Tuesday, 29 June 2010

Porco Rosso

Certainly an improvement over the confused Nausicaa and the vapid Ponyo, both of which it's hard to imagine anyone over the age of 5 enjoying. The animation in Porco Rosso is of a wonderfully high standard, consistently wowing you with its incredible attention to detail and the way the screen is always teeming with life and movement - making a lot of anime look static by comparison.

This makes it worth the price of admission alone. But add to that a perfectly coherent (if rather simplistic) story and you have an enjoyable anime. My problem with Ghibli remains that a lot of their films are just so damn childish. I know that's the point - I know that Miyazaki, by and large, makes anime for children, but I can only dream of what he could achieve with such a talented animation team if he made a film purely for adults.

Dir. Hayao Miyazaki, 1992

Sunday, 6 June 2010

Nausicaa of the Valley of the Wind

I'd read this was an early Miyazaki masterpiece - I didn't find it to be that exactly. The animation is stunning, especially when you consider the year of the film's creation; 1984. The fluidity of movement and attention to detail is light years ahead of any other anime I've seen from this period. The mood too, especially in the forest scenes, distills a quiet magic, as spores float through shafts of sunlight and strange creatures amble around. It's almost enough to make up for the cringe-worthy synth cheese that passes for score.

But then we come to the plot, and that's where Nausicaa falls down for me. In short, I couldn't make head nor tail of it! Ostensibly, it's an eco parable about man's pollution of the Earth and how the Earth fights back, threatening the existence of mankind.

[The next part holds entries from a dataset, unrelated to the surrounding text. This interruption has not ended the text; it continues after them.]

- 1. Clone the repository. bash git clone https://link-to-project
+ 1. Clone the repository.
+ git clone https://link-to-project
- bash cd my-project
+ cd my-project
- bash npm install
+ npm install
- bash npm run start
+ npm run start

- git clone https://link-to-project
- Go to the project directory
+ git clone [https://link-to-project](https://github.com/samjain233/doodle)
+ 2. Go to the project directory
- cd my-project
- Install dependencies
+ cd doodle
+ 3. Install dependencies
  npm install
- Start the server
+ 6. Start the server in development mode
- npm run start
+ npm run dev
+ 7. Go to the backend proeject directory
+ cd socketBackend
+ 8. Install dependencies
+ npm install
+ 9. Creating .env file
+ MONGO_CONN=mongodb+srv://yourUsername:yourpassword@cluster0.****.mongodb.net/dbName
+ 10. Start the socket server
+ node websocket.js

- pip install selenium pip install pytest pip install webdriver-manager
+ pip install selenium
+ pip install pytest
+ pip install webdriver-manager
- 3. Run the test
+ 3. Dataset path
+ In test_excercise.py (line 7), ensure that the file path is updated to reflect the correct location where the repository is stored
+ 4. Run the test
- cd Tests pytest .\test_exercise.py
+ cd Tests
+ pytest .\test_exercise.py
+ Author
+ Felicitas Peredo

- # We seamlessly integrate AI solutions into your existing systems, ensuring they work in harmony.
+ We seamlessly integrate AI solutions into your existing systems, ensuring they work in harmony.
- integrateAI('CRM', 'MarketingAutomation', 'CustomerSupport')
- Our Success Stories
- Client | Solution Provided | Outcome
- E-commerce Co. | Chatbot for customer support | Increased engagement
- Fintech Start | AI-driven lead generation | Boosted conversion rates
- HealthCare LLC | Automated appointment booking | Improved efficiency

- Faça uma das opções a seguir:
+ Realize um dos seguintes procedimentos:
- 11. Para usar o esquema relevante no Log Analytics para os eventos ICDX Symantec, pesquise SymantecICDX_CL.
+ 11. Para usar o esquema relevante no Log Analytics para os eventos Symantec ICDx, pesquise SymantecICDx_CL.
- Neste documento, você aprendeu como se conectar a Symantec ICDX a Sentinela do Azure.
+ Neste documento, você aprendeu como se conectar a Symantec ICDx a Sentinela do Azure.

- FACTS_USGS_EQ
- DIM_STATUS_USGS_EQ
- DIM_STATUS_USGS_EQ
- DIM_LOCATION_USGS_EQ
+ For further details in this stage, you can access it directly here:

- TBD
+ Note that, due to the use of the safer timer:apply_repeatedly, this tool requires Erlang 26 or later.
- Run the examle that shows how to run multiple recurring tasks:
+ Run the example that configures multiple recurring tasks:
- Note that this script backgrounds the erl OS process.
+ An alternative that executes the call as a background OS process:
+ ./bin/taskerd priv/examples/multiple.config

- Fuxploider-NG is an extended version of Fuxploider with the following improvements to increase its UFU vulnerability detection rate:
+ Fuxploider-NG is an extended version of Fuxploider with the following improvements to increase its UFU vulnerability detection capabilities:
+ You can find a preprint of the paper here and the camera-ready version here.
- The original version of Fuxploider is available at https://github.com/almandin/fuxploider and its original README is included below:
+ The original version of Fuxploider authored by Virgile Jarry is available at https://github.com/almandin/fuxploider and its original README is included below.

Now I'm not against an environmental message (although Nausicaa actually hugs a tree at one point for crissakes!), but the specifics of the plot are such that I couldn't tell you at any given moment what the hell was going on. Nausicaa herself is a kind of elemental horse whisperer (except the horses are giant insects), there's a wasteland which is encroaching on human territory, propagating through 'bad spores' or 'bad soil' or some shit, there's a petrified forest under the wasteland,
there are giant, many-eyed trilobites called Ohmu, there are rival human factions, neither of whose aims are at all clear... for the first half hour or so I found myself frustrated at not being able to get my head around what was happening or why, then resigned myself to the fact nothing was going to make sense and just enjoyed the visuals. Which are very nice.